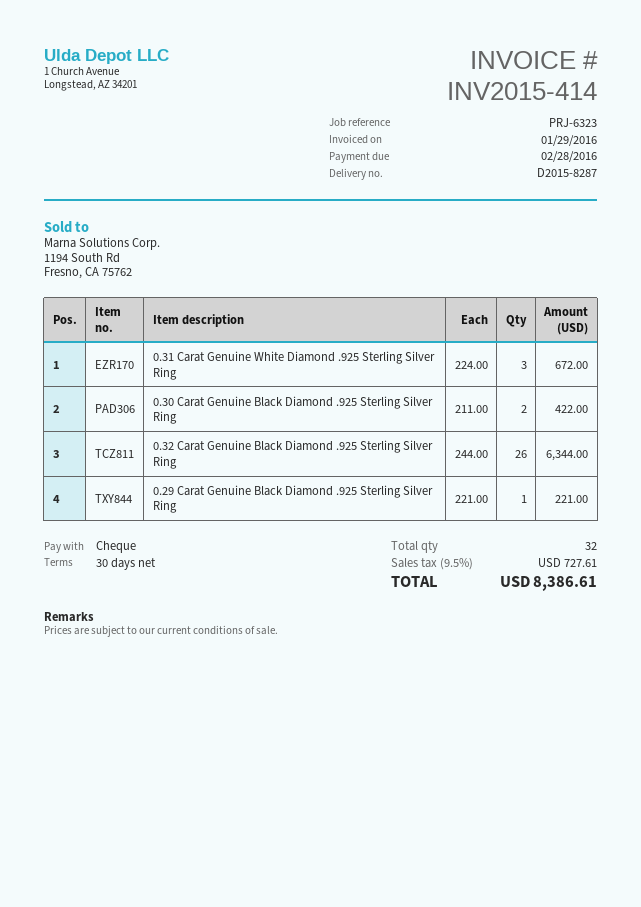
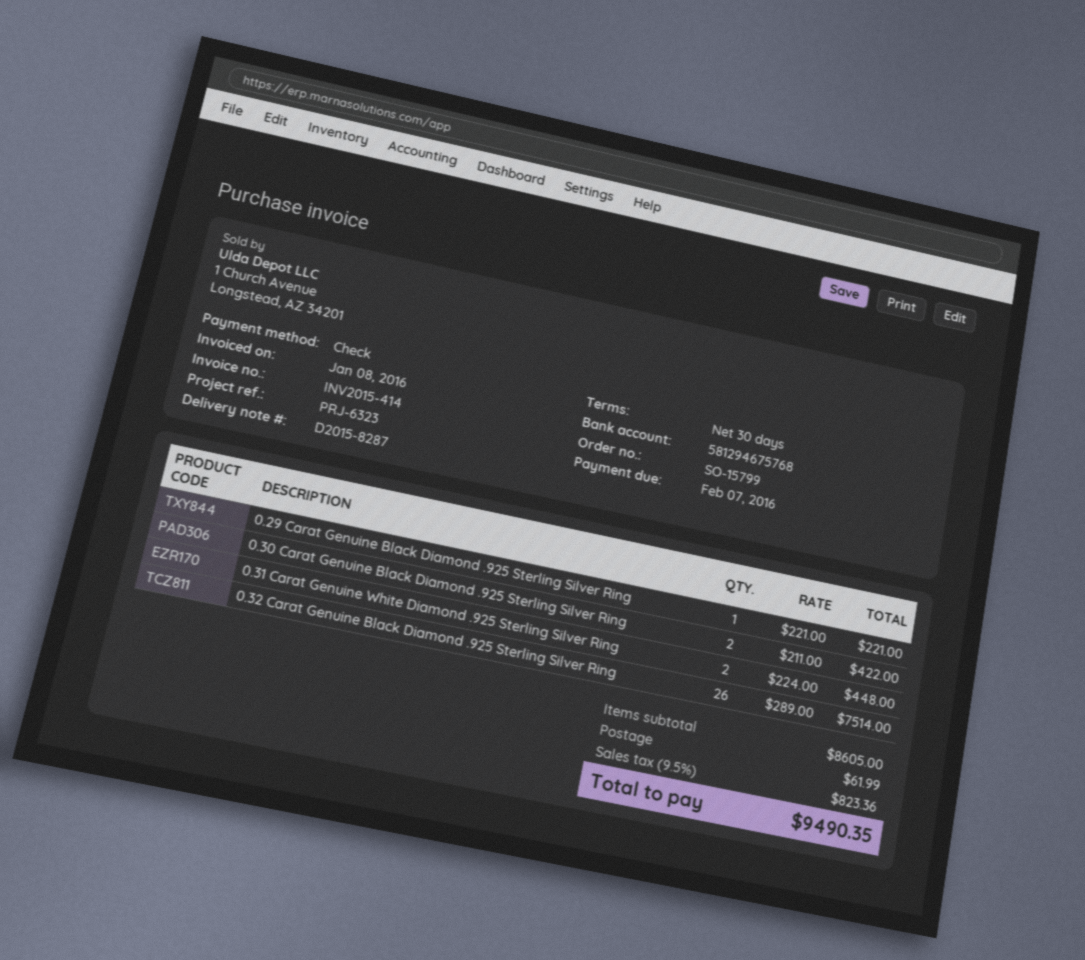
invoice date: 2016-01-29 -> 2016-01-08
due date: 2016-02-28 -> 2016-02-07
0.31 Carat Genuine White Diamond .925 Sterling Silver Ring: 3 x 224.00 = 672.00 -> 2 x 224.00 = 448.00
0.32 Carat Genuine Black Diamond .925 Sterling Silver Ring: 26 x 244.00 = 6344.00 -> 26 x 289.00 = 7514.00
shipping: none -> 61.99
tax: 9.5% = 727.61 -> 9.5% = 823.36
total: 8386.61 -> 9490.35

--

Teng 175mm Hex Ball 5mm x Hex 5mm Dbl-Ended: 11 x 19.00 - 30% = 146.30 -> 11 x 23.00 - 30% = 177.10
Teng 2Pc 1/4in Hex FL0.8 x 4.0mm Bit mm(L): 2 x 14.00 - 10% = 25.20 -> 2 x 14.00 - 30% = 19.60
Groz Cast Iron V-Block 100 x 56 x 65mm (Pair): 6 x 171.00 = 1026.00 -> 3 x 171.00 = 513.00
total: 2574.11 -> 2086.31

- **Task item**:
Could you set down, word for word, only the lines above from the line with "Teng 175mm Hex" to the line with "total: 2574.11 -> 2086.31", including both?

- **Problem solution**:
Teng 175mm Hex Ball 5mm x Hex 5mm Dbl-Ended: 11 x 19.00 - 30% = 146.30 -> 11 x 23.00 - 30% = 177.10
Teng 2Pc 1/4in Hex FL0.8 x 4.0mm Bit mm(L): 2 x 14.00 - 10% = 25.20 -> 2 x 14.00 - 30% = 19.60
Groz Cast Iron V-Block 100 x 56 x 65mm (Pair): 6 x 171.00 = 1026.00 -> 3 x 171.00 = 513.00
total: 2574.11 -> 2086.31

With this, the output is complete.